After McMorris Rodgers' free tickets "sold out," people were upset about not getting in. They slammed McMorris Rodgers for not holding the event in an even larger venue.

"We had a flood of people that were really upset about not getting any tickets to any events,"  says Tanya Riordan, Lisa Brown’s campaign manager. "A massive amount of people very upset."

So in response, Brown decided to hold her own town hall, one that didn't require tickets at all. It was simply first come, first serve.
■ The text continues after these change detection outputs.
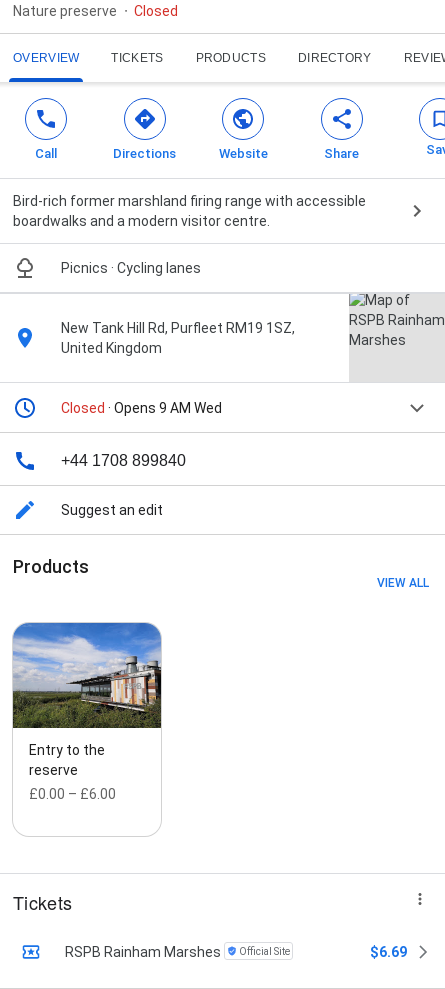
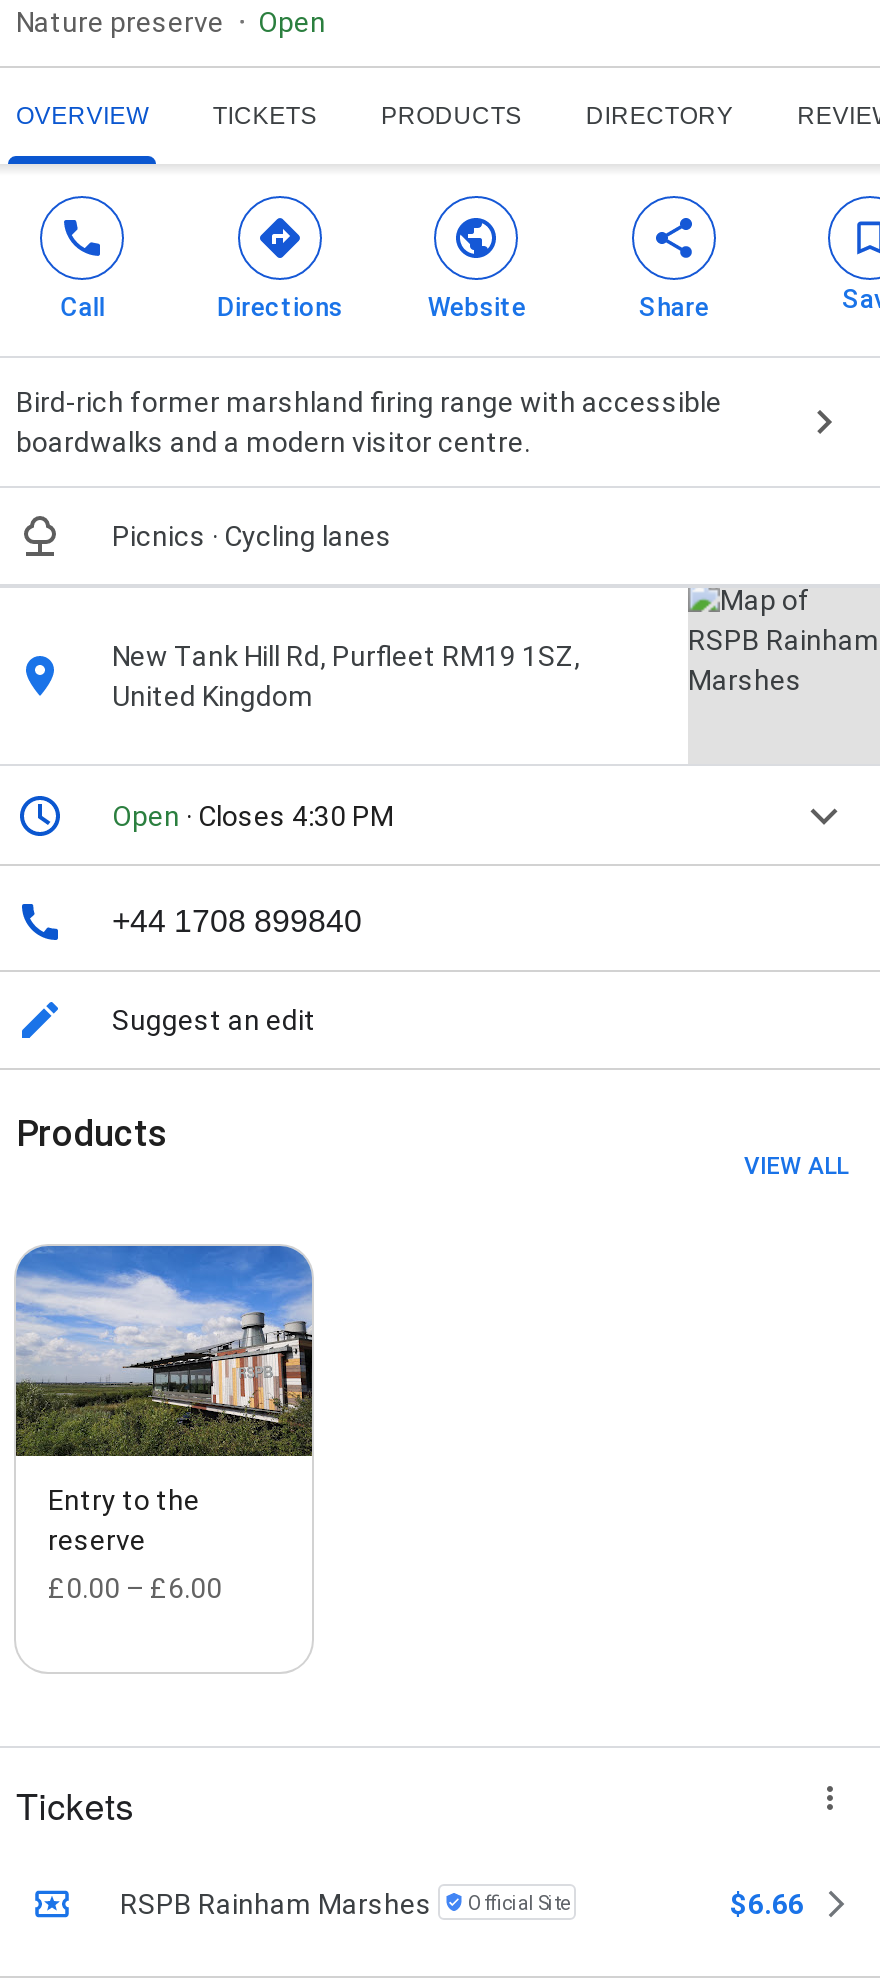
- Closed
+ Open

- Closed · Opens 9 AM Wed
+ Open · Closes 4:30 PM

- $6.69
+ $6.66
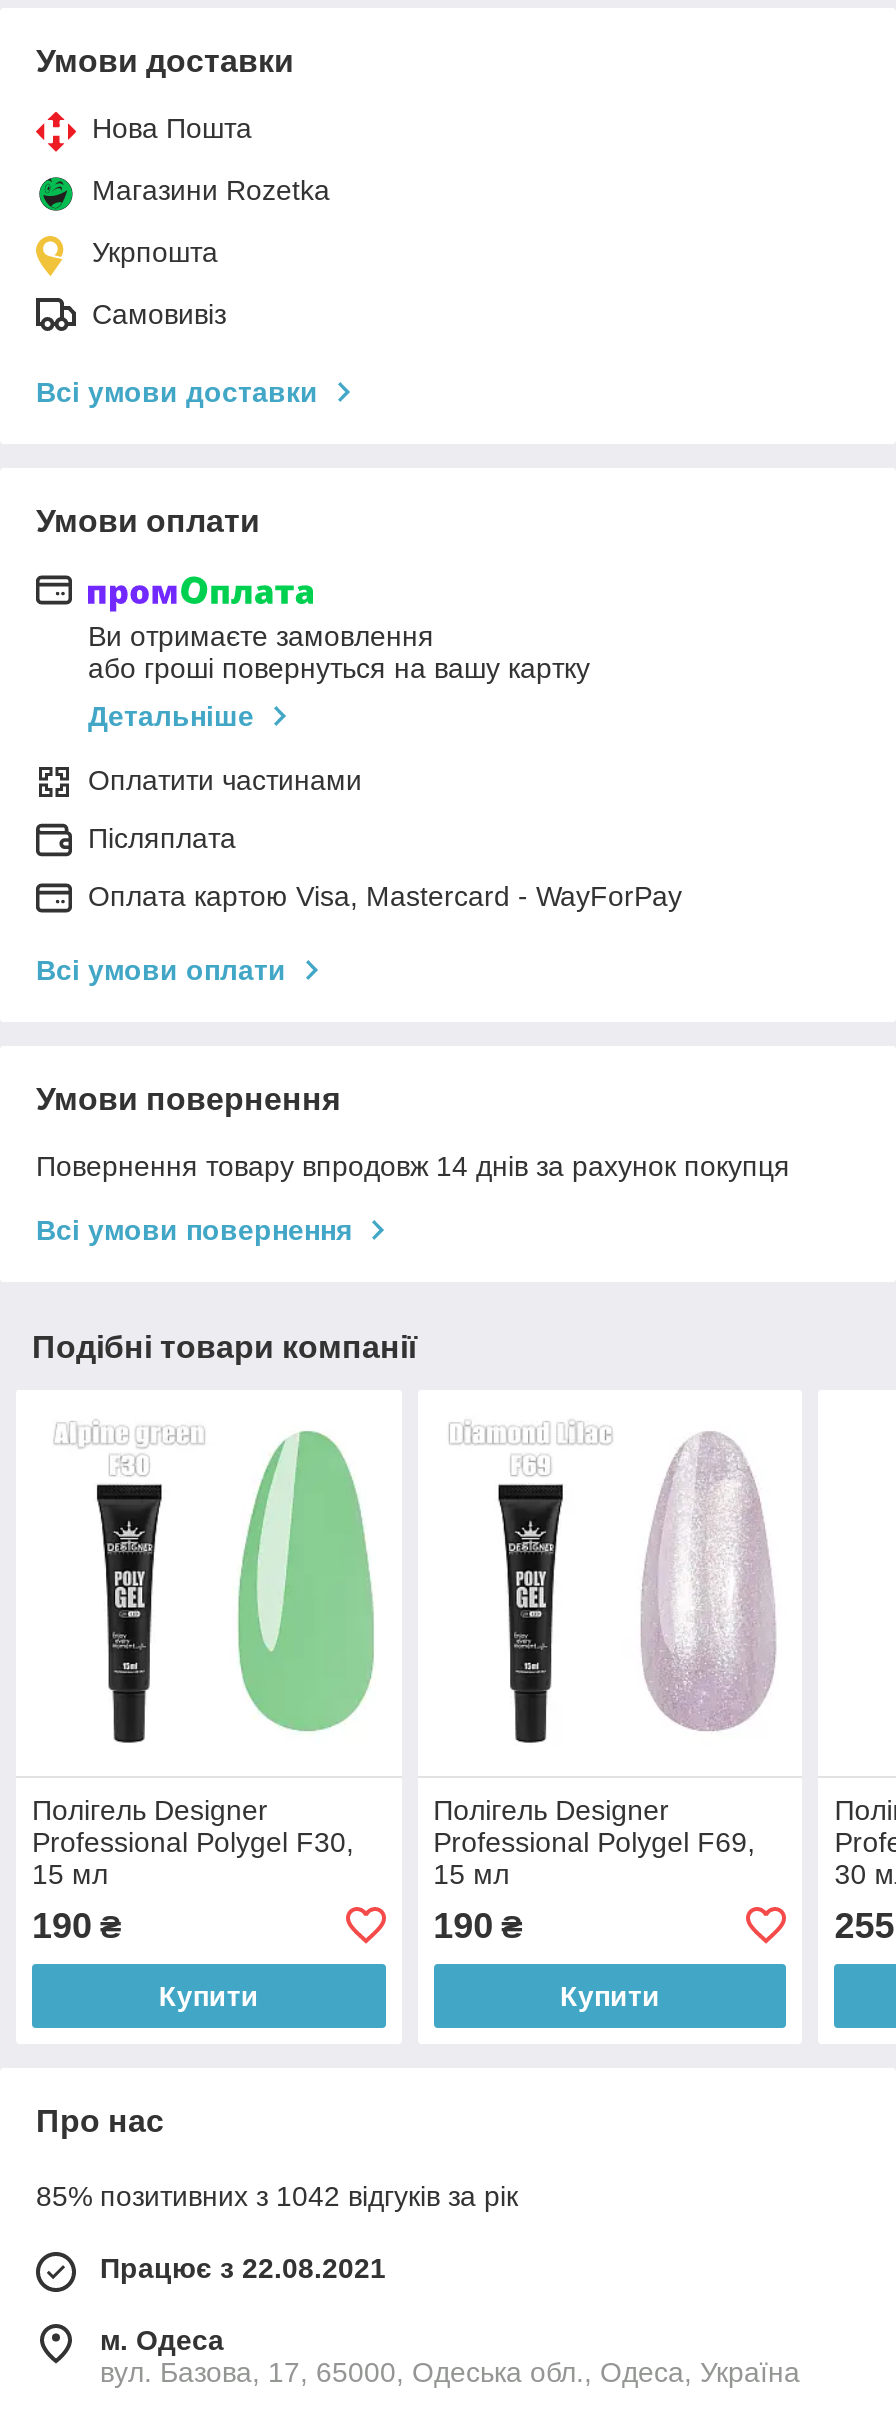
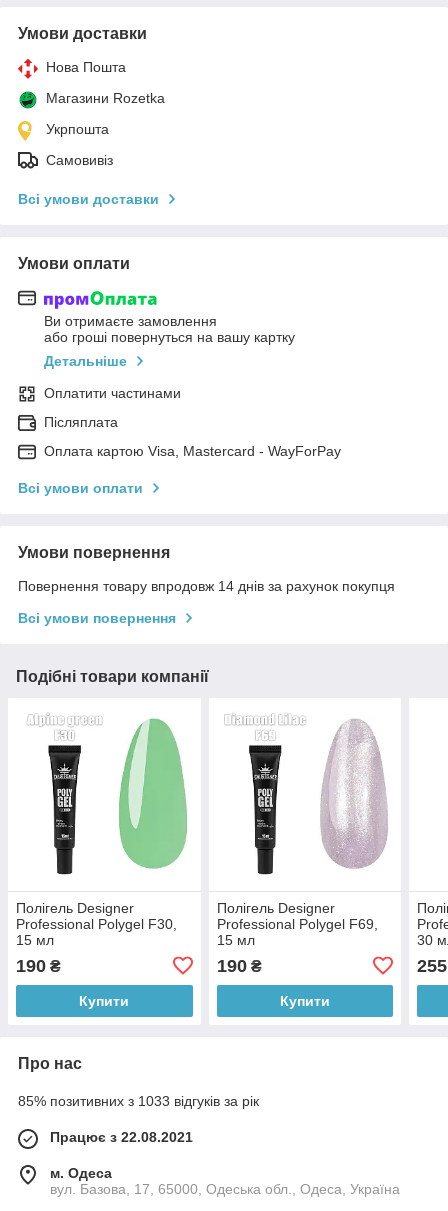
- 85% позитивних з 1042 відгуків за рік
+ 85% позитивних з 1033 відгуків за рік
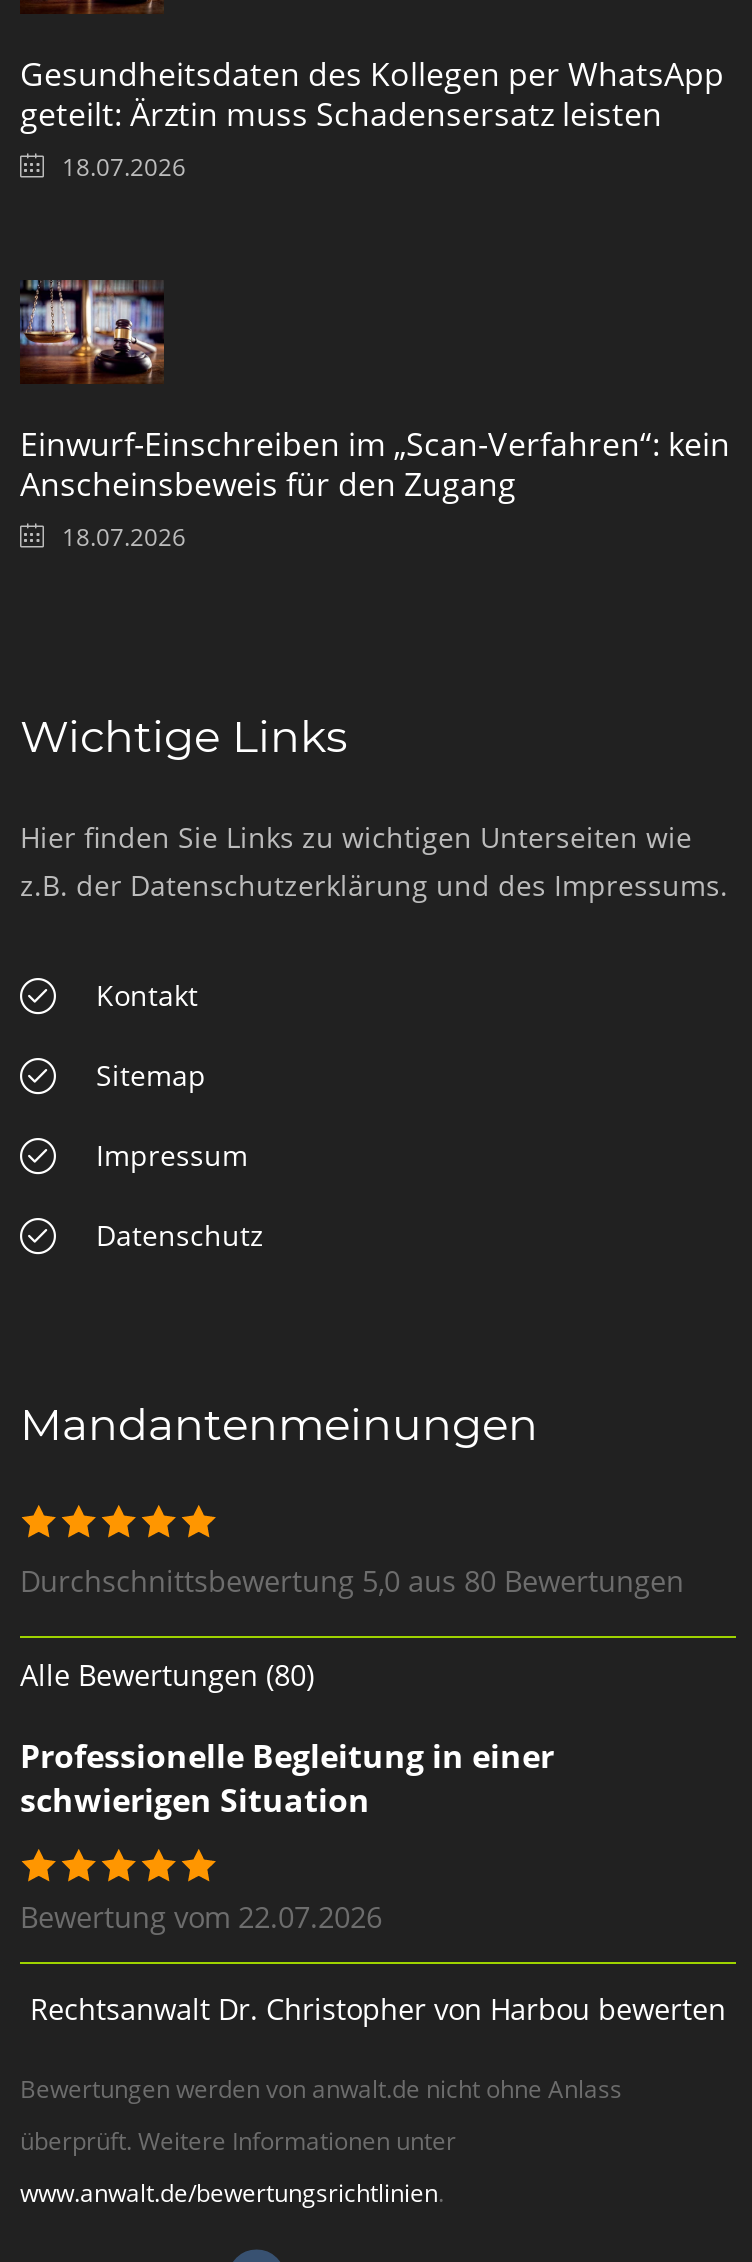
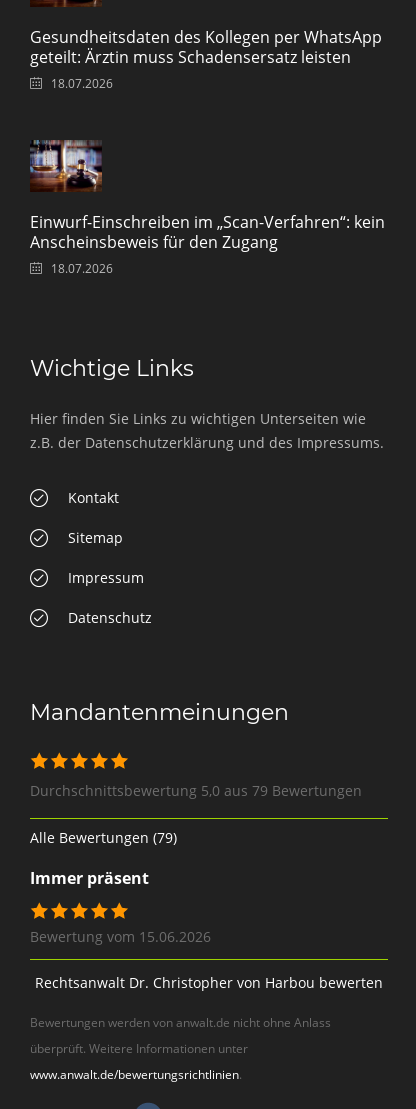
- Durchschnittsbewertung 5,0 aus 80 Bewertungen
+ Durchschnittsbewertung 5,0 aus 79 Bewertungen

- Alle Bewertungen (80)
+ Alle Bewertungen (79)

- Professionelle Begleitung in einer
- schwierigen Situation
+ Immer präsent

- Bewertung vom 22.07.2026
+ Bewertung vom 15.06.2026
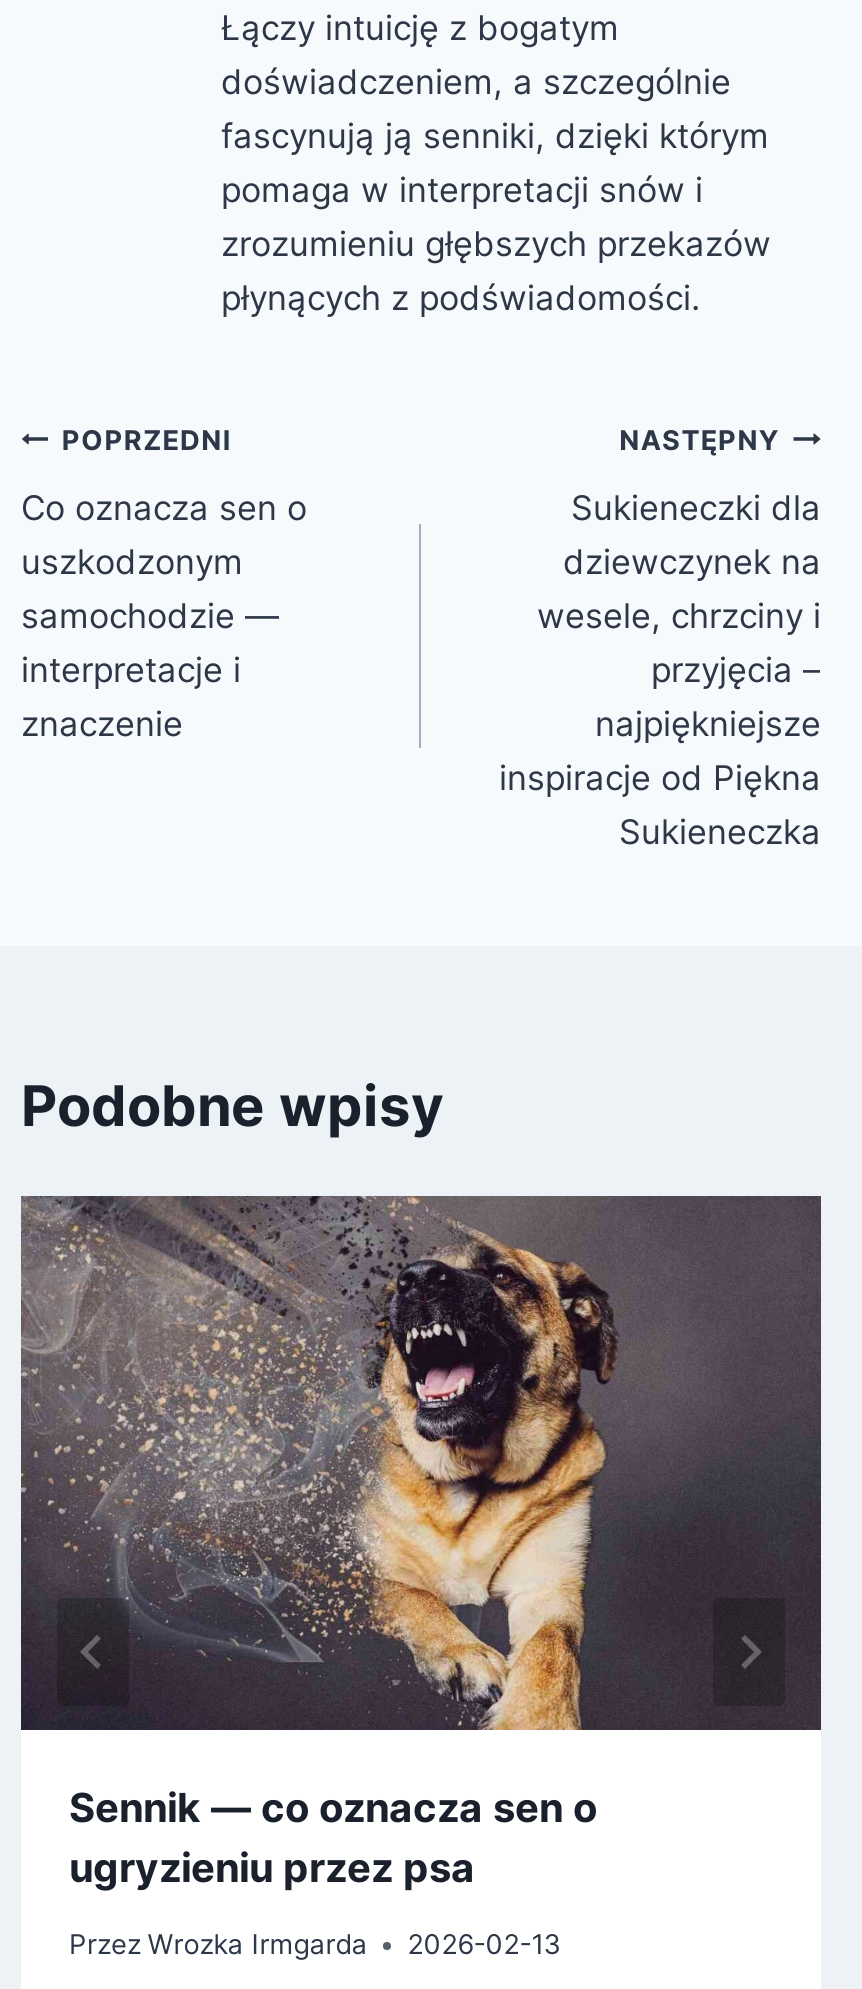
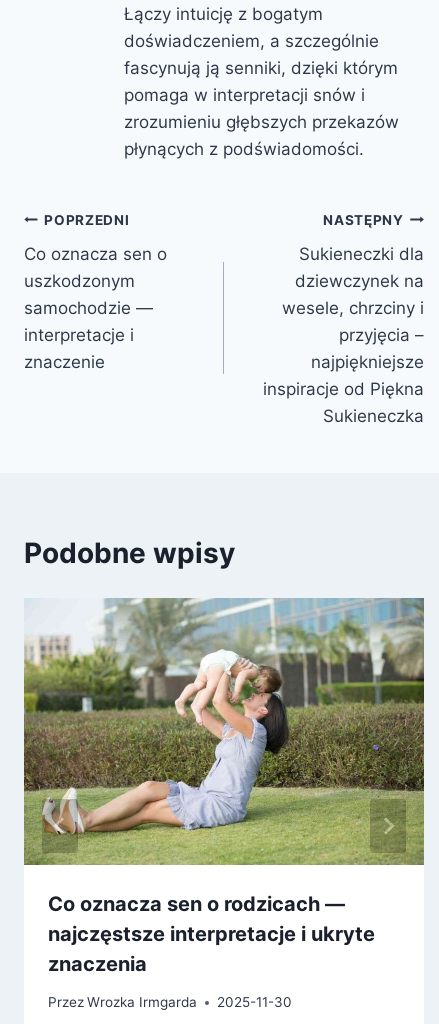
- [image]
- Sennik — co oznacza sen o
- ugryzieniu przez psa
+ [image]
+ Co oznacza sen o rodzicach —
+ najczęstsze interpretacje i ukryte
+ znaczenia

- Przez Wrozka Irmgarda 2026-02-13
+ Przez Wrozka Irmgarda 2025-11-30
It was about giving people who couldn't give tickets another option, not trying to crowd out McMorris Rodgers event, Riordan says.

"We definitely didn’t encourage anybody to not attend the CMR event," she says.

The absentee list was bipartisan. There was sicknesses and other events that came up. The smoke kept some people home. But the Inlander also spoke with multiple critics of Cathy McMorris Rodgers who ditched the event despite having tickets. Many of them opted to attend Lisa Brown's event instead.

When asked why, several explained that they felt that McMorris Rodgers would simply dodge their questions anyway or give word-salad answers.

"I decided I would rather hear from Lisa because she has been developing her positions through constituent contact since announcing," says Mia Emerson, a Lisa Brown supporter who had a ticket for McMorris Rodgers' town hall. "I know Cathy's positions, or at least her talking points and I have never heard her give anything but GOP talking points."

She says there wasn't anything like an active campaign that she knows about to try to dissuade people from attending McMorris Rodgers' town hall. She says her activist friends just came to the decision not to attend individually.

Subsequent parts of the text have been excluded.